Race, War, and Remembrance in the Appalachian South
Paperback November 4, 2009
by John C. Inscoe
Among the most pervasive of stereotypes imposed upon southern highlanders is that they were white, opposed slavery, and supported the Union before and during the Civil War, but the historical record suggests far different realities. John C. Inscoe has spent much of his scholarly career exploring the social, economic and political significance of slavery and slaveholding in the mountain South and the complex nature of the region's wartime loyalties, and the brutal guerrilla warfare and home front traumas that stemmed from those divisions. The essays here embrace both facts and fictions related to those issues, often conveyed through intimate vignettes that focus on individuals, families, and communities, keeping the human dimension at the forefront of his insights and analysis. Drawing on the memories, memoirs, and other testimony of slaves and free blacks, slaveholders and abolitionists, guerrilla warriors, invading armies, and the highland civilians they encountered, Inscoe considers this multiplicity of perspectives and what is revealed about highlanders' dual and overlapping identities as both a part of, and distinct from, the South as a whole. He devotes attention to how the truths derived from these contemporary voices were exploited, distorted, reshaped, reinforced, or ignored by later generations of novelists, journalists, filmmakers, dramatists, and even historians with differing agendas over the course of the late nineteenth and twentieth centuries. His cast of characters includes John Henry, Frederick Law Olmsted and John Brown, Andrew Johnson and Zebulon Vance, and those who later interpreted their stories -- John Fox and John Ehle, Thomas Wolfe and Charles Frazier, Emma Bell Miles and Harry Caudill, Carter Woodson and W. J. Cash, Horace Kephart and John C. Campbell, even William Faulkner and Flannery O'Connor. Their work and that of many others have contributed much to either our understanding -- or misunderstanding -- of nineteenth century Appalachia and its place in the American imagination.
Blacks in Appalachia
Paperback November 30, 2009
by William H. Turner (Editor), Edward J. Cabbell (Editor), Nell Irvin Painter (Foreword)

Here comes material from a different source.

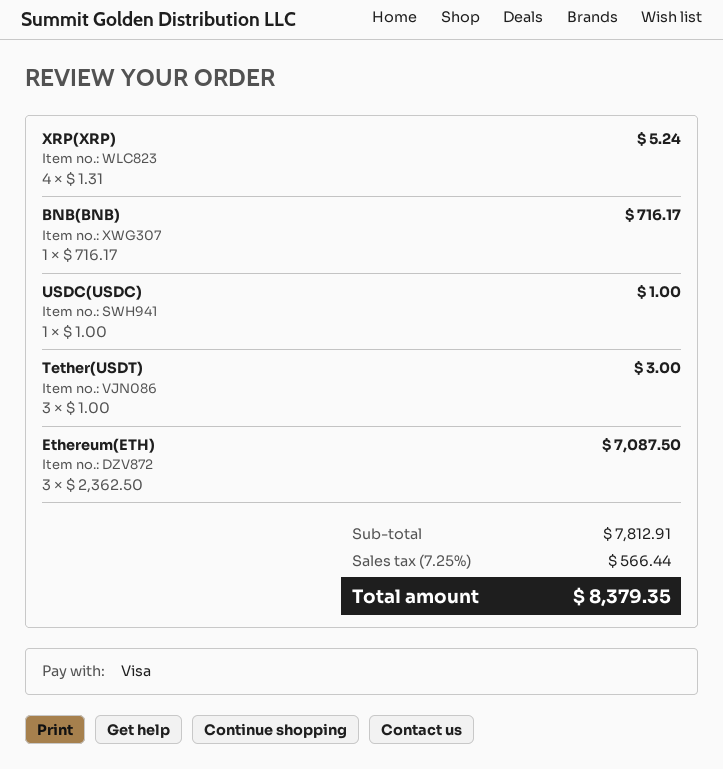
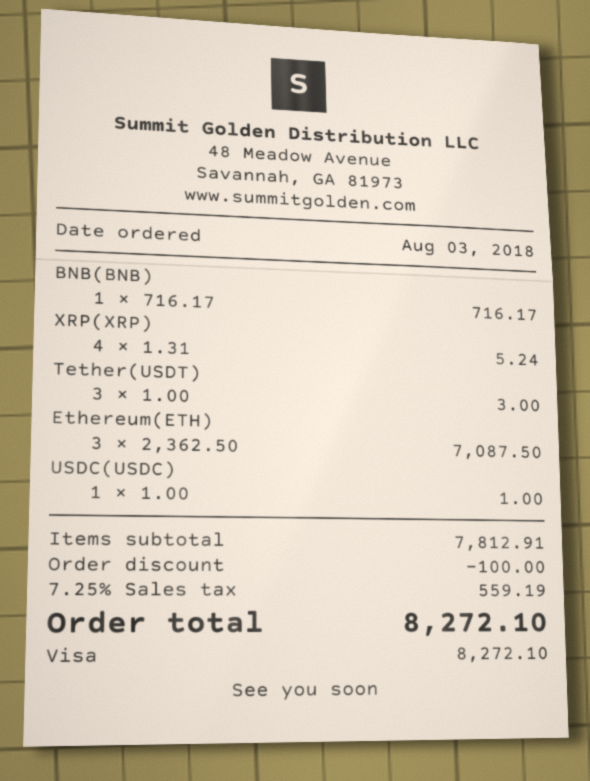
discount: none -> 100.00
tax: 7.25% = 566.44 -> 7.25% = 559.19
total: 8379.35 -> 8272.10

Although southern Appalachia is popularly seen as a purely white enclave, blacks have lived in the region from early times. Some hollows and coal camps are in fact almost exclusively black settlements. The selected readings in this new book offer the first comprehensive presentation of the black experience in Appalachia.
Organized topically, the selections deal with the early history of blacks in the region, with studies of the black communities, with relations between blacks and whites, with blacks in coal mining, and with political issues. Also included are a section on oral accounts of black experiences and an analysis of black Appalachian demography. The contributors range from Carter Woodson and W. E. B. Du Bois to more recent scholars such as Theda Perdue and David A. Corbin. An introduction by the editors provides an overall context for the selections.
Blacks in Appalachia focuses needed attention on a neglected area of Appalachian studies. It will be a valuable resource for students of Appalachia and of black history.